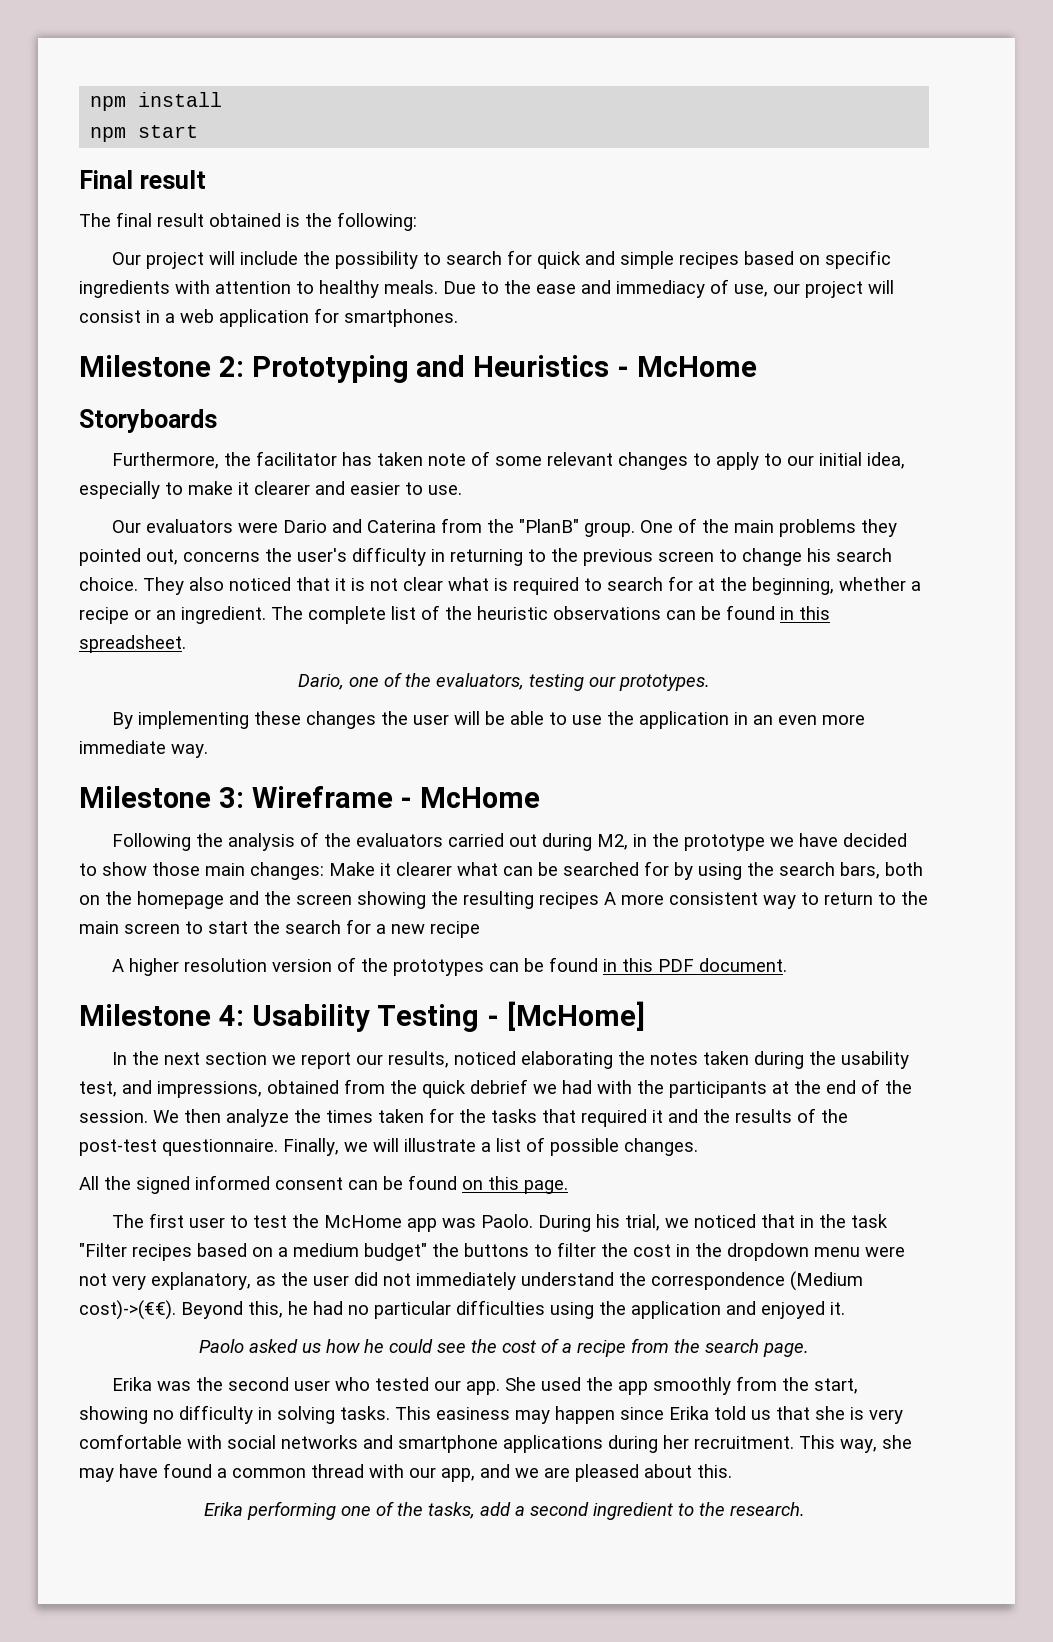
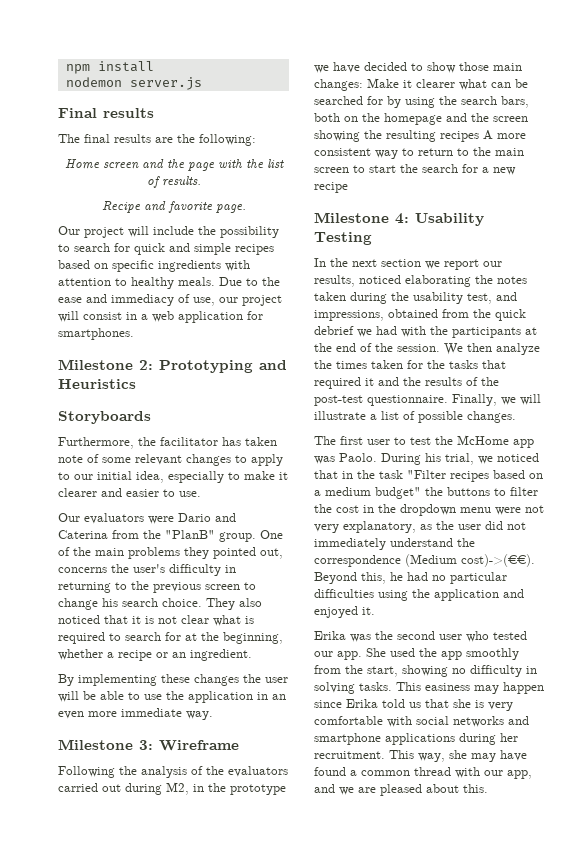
- npm start
+ nodemon server.js
- Final result
+ Final results
- The final result obtained is the following:
+ The final results are the following:
+ Home screen and the page with the list of results.
+ Recipe and favorite page.
- Milestone 2: Prototyping and Heuristics - McHome
+ Milestone 2: Prototyping and Heuristics
- The complete list of the heuristic observations can be found in this spreadsheet.
- Dario, one of the evaluators, testing our prototypes.
- Milestone 3: Wireframe - McHome
+ Milestone 3: Wireframe
- A higher resolution version of the prototypes can be found in this PDF document.
- Milestone 4: Usability Testing - [McHome]
+ Milestone 4: Usability Testing
- All the signed informed consent can be found on this page.
- Paolo asked us how he could see the cost of a recipe from the search page.
- Erika performing one of the tasks, add a second ingredient to the research.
━━━━━━━━━━
EXERCISE AIM -
For every line of the data above that contains "Wireframe", copy that line.

EXERCISE RESPONSE -
- Milestone 3: Wireframe - McHome
+ Milestone 3: Wireframe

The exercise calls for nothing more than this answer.